System 1 and 2 evaluatons can be separated experimentally in laboratory settings.  Outside of the laboratory, however, it is harder to know the process behind a comment. (My examples are meant only to illustrate the concepts involved).

Person perception researchers believe Systems 1 and 2 work together within each of us to produce judgments of others (and sometimes, of ourselves). Ideally, both systems work well but sometimes they do not.

We may be justifiably scared and preoccupied about someone.  If that happens, we may overgeneralize that frightening individual's characteristics to other people. Perhaps that was the case with this respondent:

"I witnessed Hitler's early rise with anxiety...Even the fact that psychiatrists recognized Hitler's power drive as they now recognize Goldwater's is comparable...Goldwater may for personal glory sacrifice the future of the world."

If our experiential System 1 perception is knocked off-course by an earlier real event, our automatic evaluations may mislead us.

System 2 can be impaired as well.  If we are taught incorrect assumptions and inadequate procedures for understanding others, our logical analyses of what others are like will also be compromised. 

For our perception of others to be most accurate, it helps to have accurate intuitions (System 1) and good assumptions and procedures for understanding others (System 2).  When the systems are responding well and are integrated thoughtfully, we can be more secure in our judgments than otherwise. 

So, what about the respondents to the Fact survey?  I suspect that people's perceptions of their leaders are thrown off in times of great national turmoil by emotions such as fear and anger.  Also, the logical assumptions mental health professionals employed in the 1960s to understand others were often very approximate, if not mistaken. 

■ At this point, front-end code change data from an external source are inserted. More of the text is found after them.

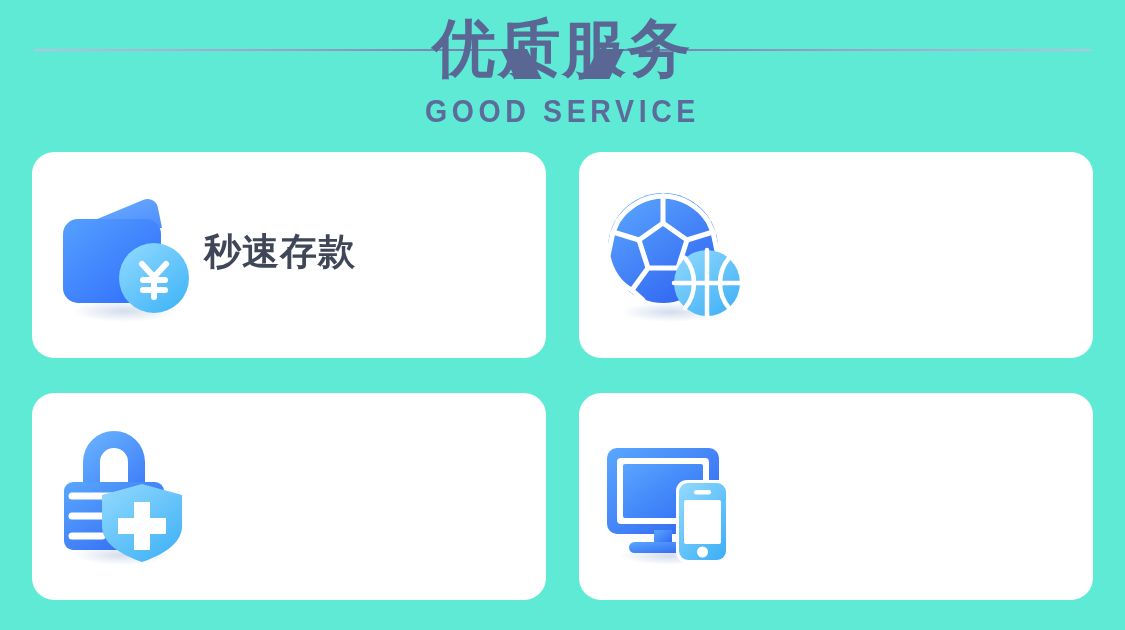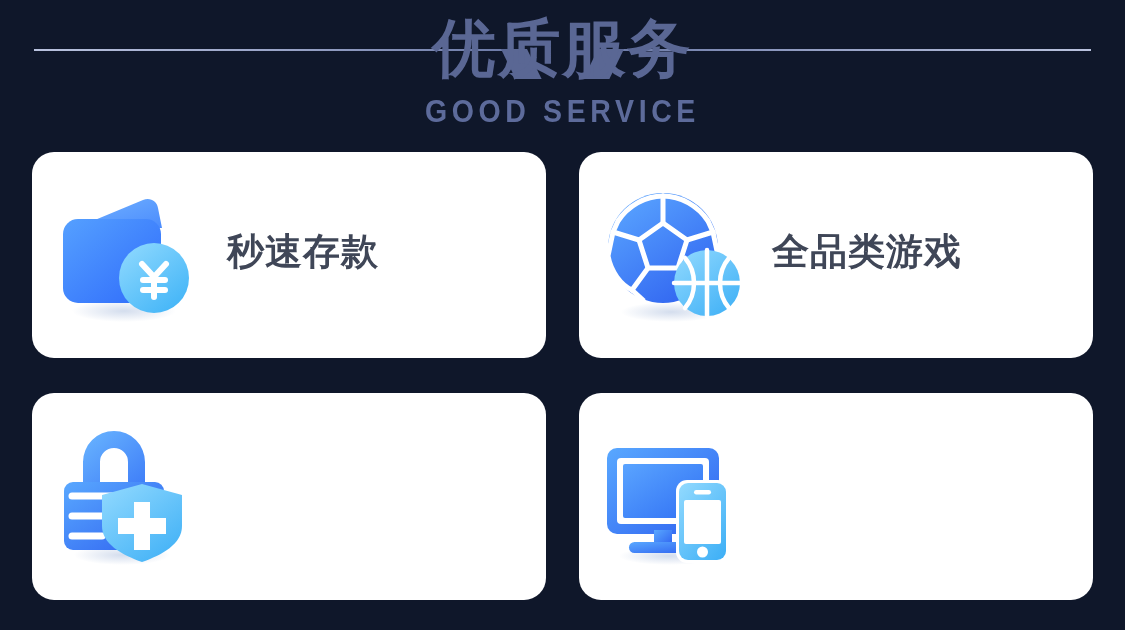"优质服务" .page { background: #0f172a -> #5eead4 }
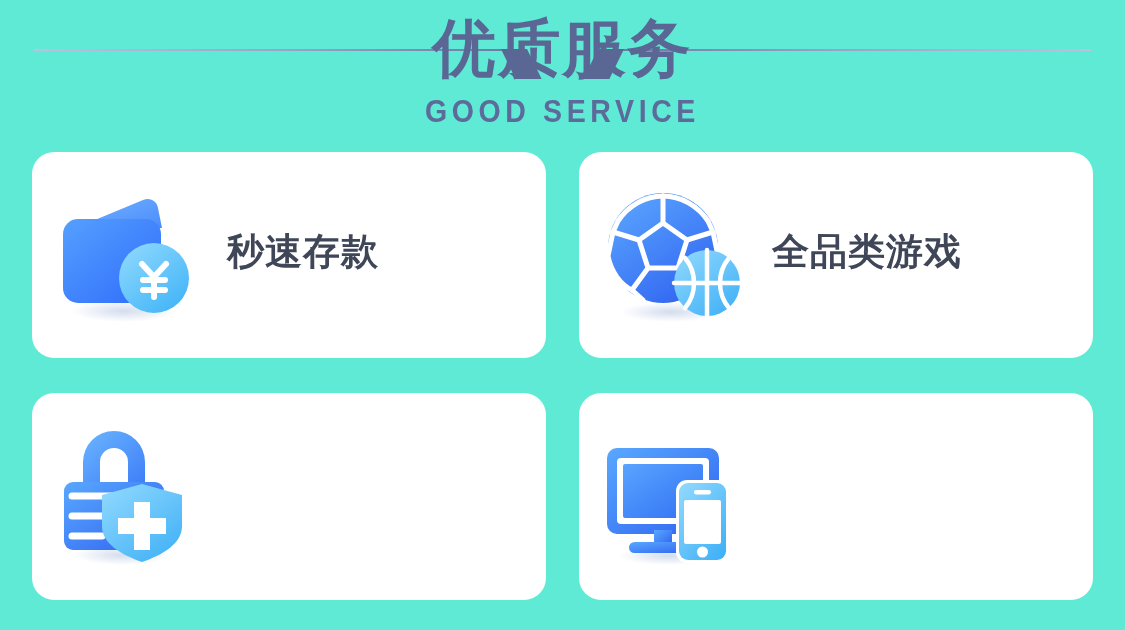"秒速存款" .card-title { margin-left: 23px -> none }
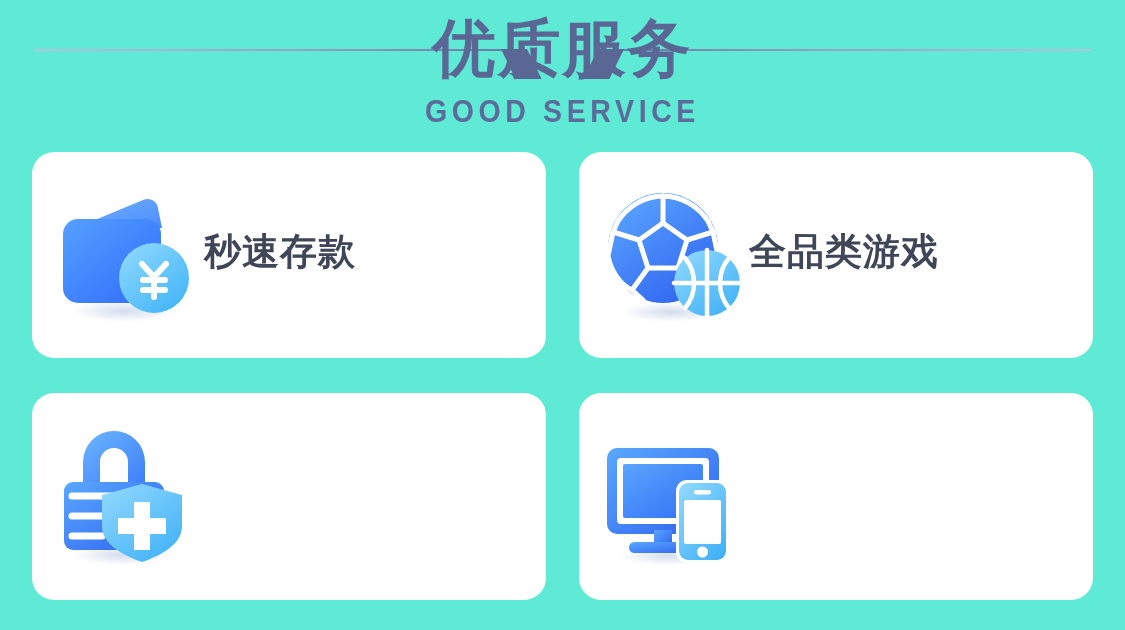"全品类游戏" div.card-title { html: <div>全品类游戏</div> -> none }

When both our intuitive and our logical systems of judgment are awry, the reality of others can be difficult to discern. 

Notes

An excellent review of dual modes of processing are discussed in: Kruglanski, A. W. & Orehek, E. (2007); Partitioning the Domain of Social Inference: Dual Mode and Systems Models and Their Alternatives. Annual Review of Psychology, 58, 291-316.
The quotes are all from: Boroson, W. (1964, September/October). What psychiatrists say about Goldwater. Fact, 1, pp. 24-64. ... : "I witnessed Hitler's early rise with anxiety..." p. 39; "...He frightens the hell out of me..." p. 51; "NO psychiatrist of my personal acquaintance ..." (p. 55); "I'm scared and I'm fighting like hell..." (p. 26). "I believe that Barry Goldwater (like all peace-loving people) ..." (p. 40); "I am highly fearful of Senator Goldwater's casually precipitating us into an all-out atomic war..." p. 30. "His statements and actions show distinct..." (p. 26)

A few edits: line edits, and, +4 days, to acknowledge (again, in this post) the bias in the poll overall.